Overcrowding and understaffing are such glaring contributors to Alabama’s prison crisis that it might be tempting for state leaders to make them scapegoats for the whole problem.
That would be a mistake.
A challenge of historic proportions calls for a comprehensive response. We must address the generational impacts of a corrections system warped by chronic poverty, inadequate education and poor health. The solution will require both new revenue and broad policy reform. And one essential step is to extend health coverage to uninsured Alabama adults with low incomes.

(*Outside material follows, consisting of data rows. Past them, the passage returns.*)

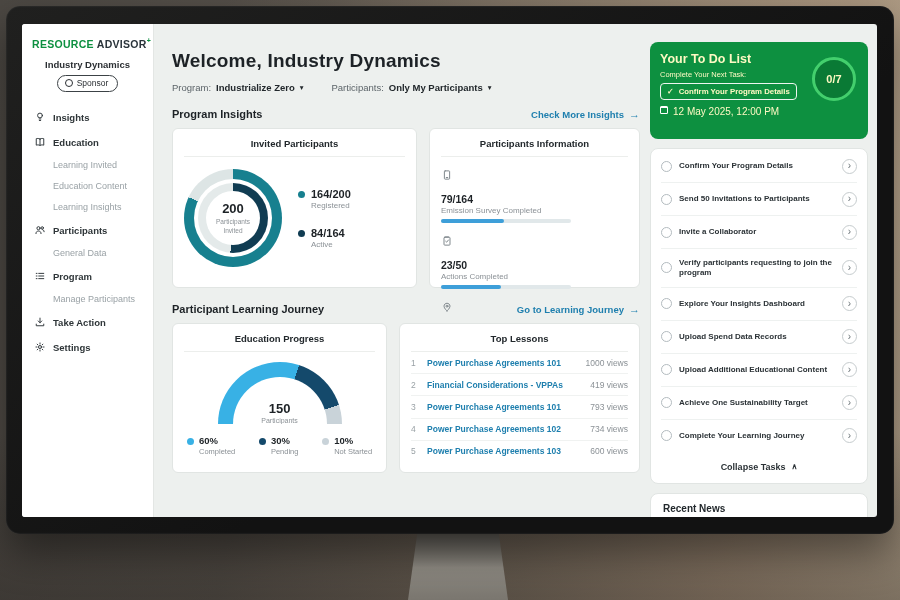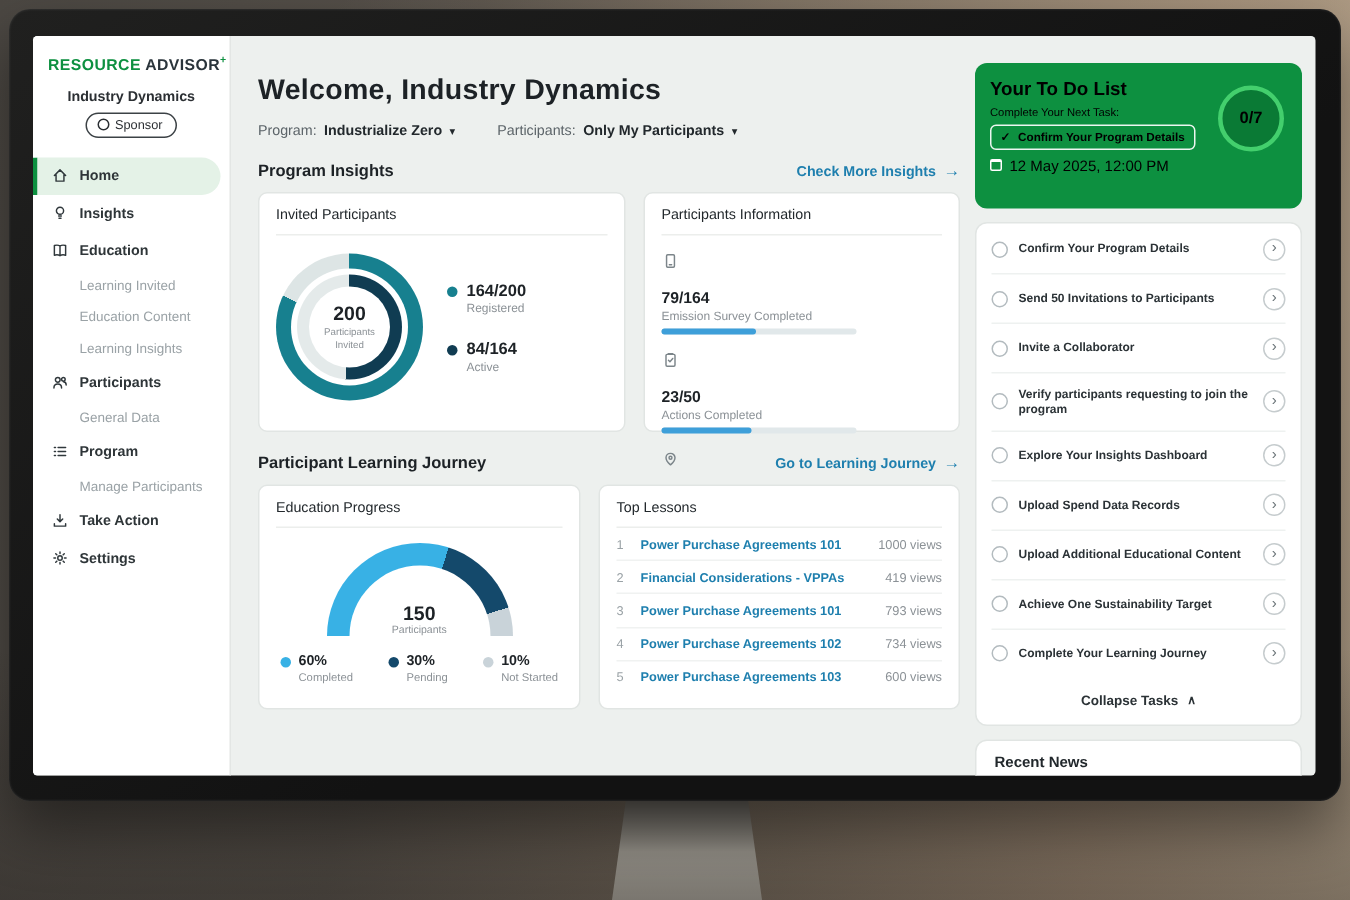"Your To Do List" .todo-card { color: #000000 -> #fef9c3 }
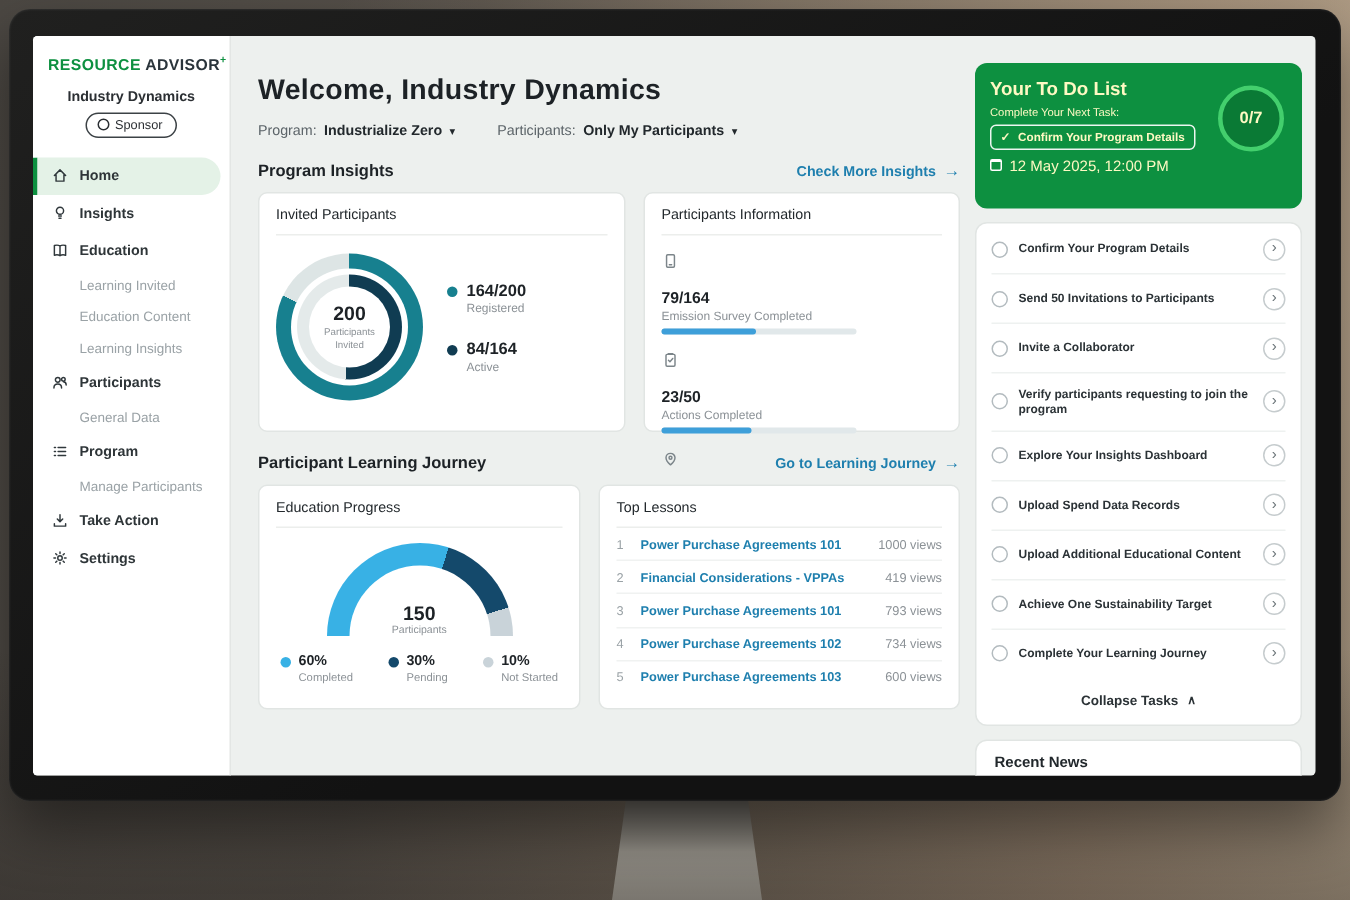"Home" a.nav-item { html: <a> <span> <svg> <path></path> </svg> </span> <span>Home</span> </a> -> none }
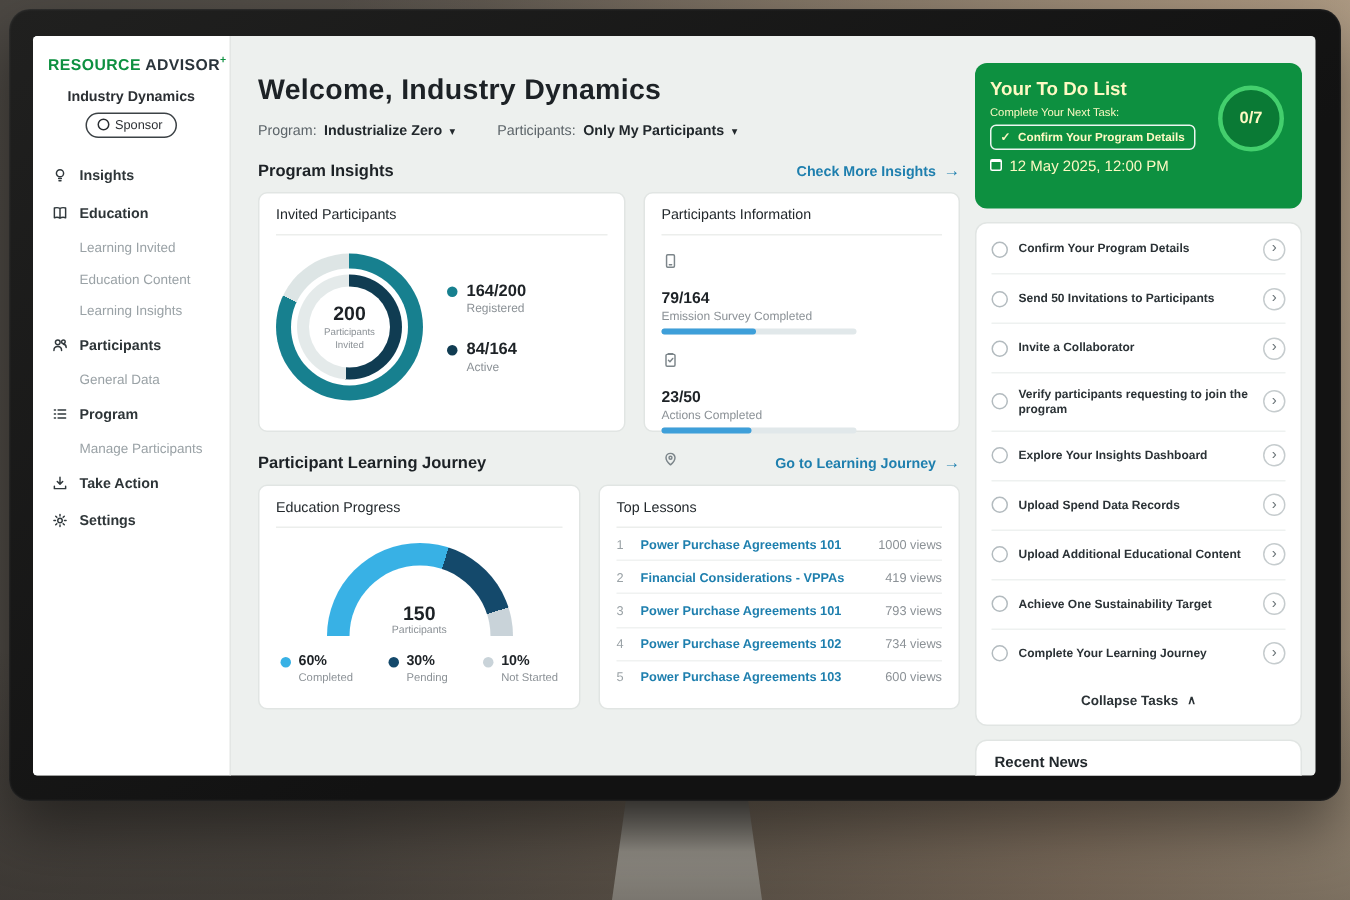"Invited Participants" .card-title { font-weight: normal -> bold; text-align: none -> center }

Call it what you will: closing the coverage gap, a healthy Alabama solution or Medicaid expansion. But whatever the name, harnessing federal money to raise Alabama’s Medicaid eligibility limit – now the country’s most restrictive – would address the prison crisis in four ways:
(1) Untreated mental illnesses and substance use disorders helped bring us to this point, and Medicaid expansion tackles these challenges head-on. Too often, serious problems left unaddressed in the outside world lead to prison and only worsen there. A proposed increase of $40 million for corrections in 2020 falls far short of addressing the neglect of prison mental health needs that an ongoing federal lawsuit seeks to remedy.
On the outside, Alabama uses scarce General Fund dollars to support local mental health and substance use treatment services for people who are ineligible for Medicaid. But for people who gained coverage under Medicaid expansion, the state would only have to spend a dime on the dollar for those same services. That would free up nearly $33 million a year (slightly less in year one) to expand such programs statewide, according to a recent study by Manatt.
(1) Any reasonable response to the U.S. Department of Justice’s ultimatum will mean reducing the current prison population, which is at 162 percent of designed capacity. Nonviolent drug offenders are the most likely candidates for release. Medicaid expansion would support a robust array of new community-based services to treat mental illnesses or substance use disorders that cause many offenders to return to prison.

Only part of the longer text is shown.